| Goal of the exercise |
From the records that follow, copy every line that contains the word "Overlays".

| Extracted information |
-=-=-
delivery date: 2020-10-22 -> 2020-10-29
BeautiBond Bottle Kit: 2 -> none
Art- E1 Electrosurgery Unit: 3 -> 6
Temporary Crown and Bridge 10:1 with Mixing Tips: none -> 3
-=-=-
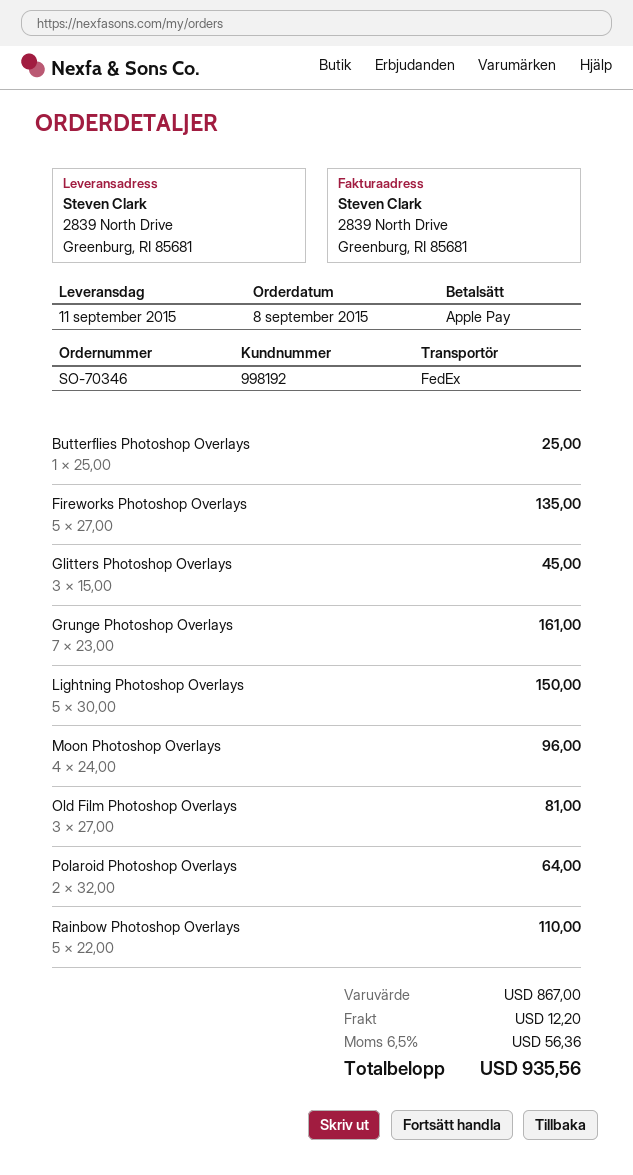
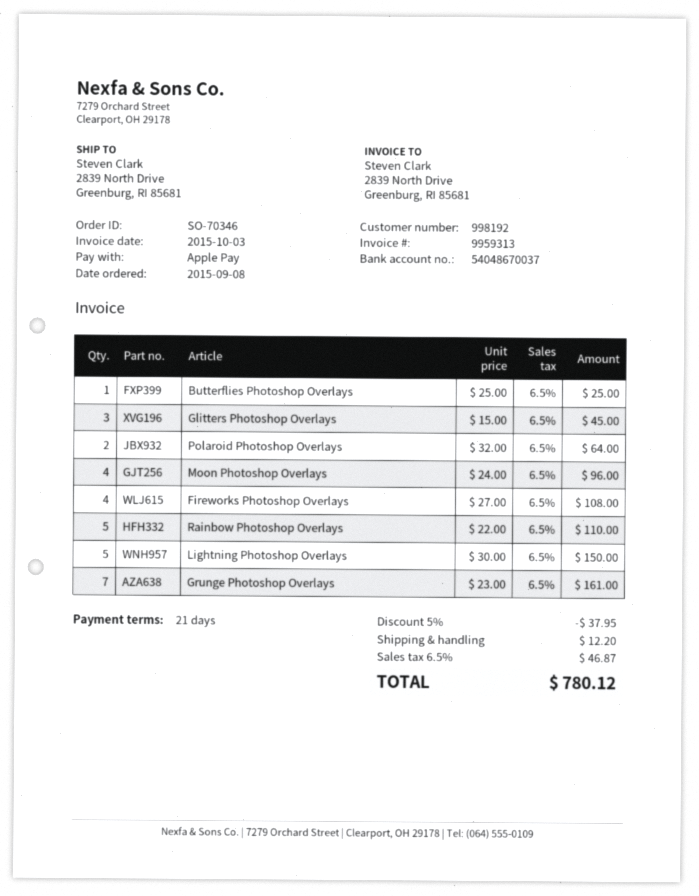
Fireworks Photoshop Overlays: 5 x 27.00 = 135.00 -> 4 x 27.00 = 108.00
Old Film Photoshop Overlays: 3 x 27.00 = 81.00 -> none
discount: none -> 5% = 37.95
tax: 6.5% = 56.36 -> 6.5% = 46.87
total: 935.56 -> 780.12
-=-=-
| The completed task |
Fireworks Photoshop Overlays: 5 x 27.00 = 135.00 -> 4 x 27.00 = 108.00
Old Film Photoshop Overlays: 3 x 27.00 = 81.00 -> none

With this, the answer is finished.